Kantutas is a true hole-in-the wall, dishing up the kind of cuisine that metro-area foodies dream of stumbling across. Peredo, a former house cleaner and Bolivian immigrant, started the restaurant several years ago with her family. She and her mother do the cooking themselves, and a whiteboard sign outside the one-room restaurant details in black marker the delicacies of the day. Inside, a machine humming in the background churns out mogonchinchi, an indigenous drink resembling soda water, and a loud radio pitches the afternoon talk show on the local Spanish station.
But 90 percent of the "foodies" that frequent Kantutas are Peredo's countrymen, yearning for flavors of home, she said.
Neither Peredo's place nor any other Hispanic restaurant in Wheaton has yet attracted a diverse, sustainable clientele, according to local eatery owners. And as talk solidifies among county planners to market Wheaton as an international food venue for the rest of the world, many ethnic restaurant owners say Wheaton has a long way to go for that title: They can barely bring in a mix of customers from the nearby neighborhoods.
"Everyone who comes in here already knows what a ‘pupusa' is," said Yessenia Remedes, a worker at Irene's Pupusas on University Boulevard, in Spanish. The restaurant inside a railcar specializes in the El Salvadorian dish, and it's become a local chain almost entirely through Hispanic customers.
Some of Wheaton's Latino diners don't even have the support of their own.
"The Hispanic restaurants have a problem, because no Americans come," said Javier Herrera, a chef at El Pulgarcito Del Callao, a Peruvian seafood restaurant on Elkin Street.
Waving his hand over the empty dining room, Herrera rattled off in Spanish the fundamental differences in the ways Latinos and the rest of the world eat.

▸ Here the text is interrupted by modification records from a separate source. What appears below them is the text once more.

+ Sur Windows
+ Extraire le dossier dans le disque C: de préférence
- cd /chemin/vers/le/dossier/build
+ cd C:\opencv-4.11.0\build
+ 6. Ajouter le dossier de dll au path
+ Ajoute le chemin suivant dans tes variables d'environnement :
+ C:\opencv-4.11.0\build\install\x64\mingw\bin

Many Wheaton restaurants have chosen to cater to the Latino way of food—loud music, a prominent bar and futbol— not football—blaring on TV.

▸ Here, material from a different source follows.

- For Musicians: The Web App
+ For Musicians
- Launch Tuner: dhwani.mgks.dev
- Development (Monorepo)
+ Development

The result has severely limited many restaurants' customer base.
Linda Amendt, a Wheaton resident and activist, said it took her a while to get used to being the only person in the restaurant who was not of the same heritage as everyone else.
"The first couple times, ... I felt uneasy if there were no other local Caucasians there," she said.
And the language barrier is a huge obstacle to developing a strong-enough relationship with the restaurant to feel comfortable inside it, she said.
"It made you uncomfortable if they had a hard time speaking English to you, your customer," Amendt said.
Learning English isn't always easy, but some figure there's got to be something that is.
"We don't know how to approach them, how to get close to them, how to make them come in," said Julio Cruz, the owner of Sergio's Place, a Peruvian and El Salvadorian fusion restaurant on Fern Street.
Cruz said he's considering passing out fliers personally among the rows of homes on Kemp Mill Road just behind his restaurant.
"I wish we could get people who live around Wheaton," Cruz said.
There are 117 restaurants listed in Wheaton's downtown area. Thirty-one are Hispanic, 20 are Asian, three are kosher, seven are Italian and four are pubs or sports bars, according to www.wheatonmd.org, the urban district's official Web site.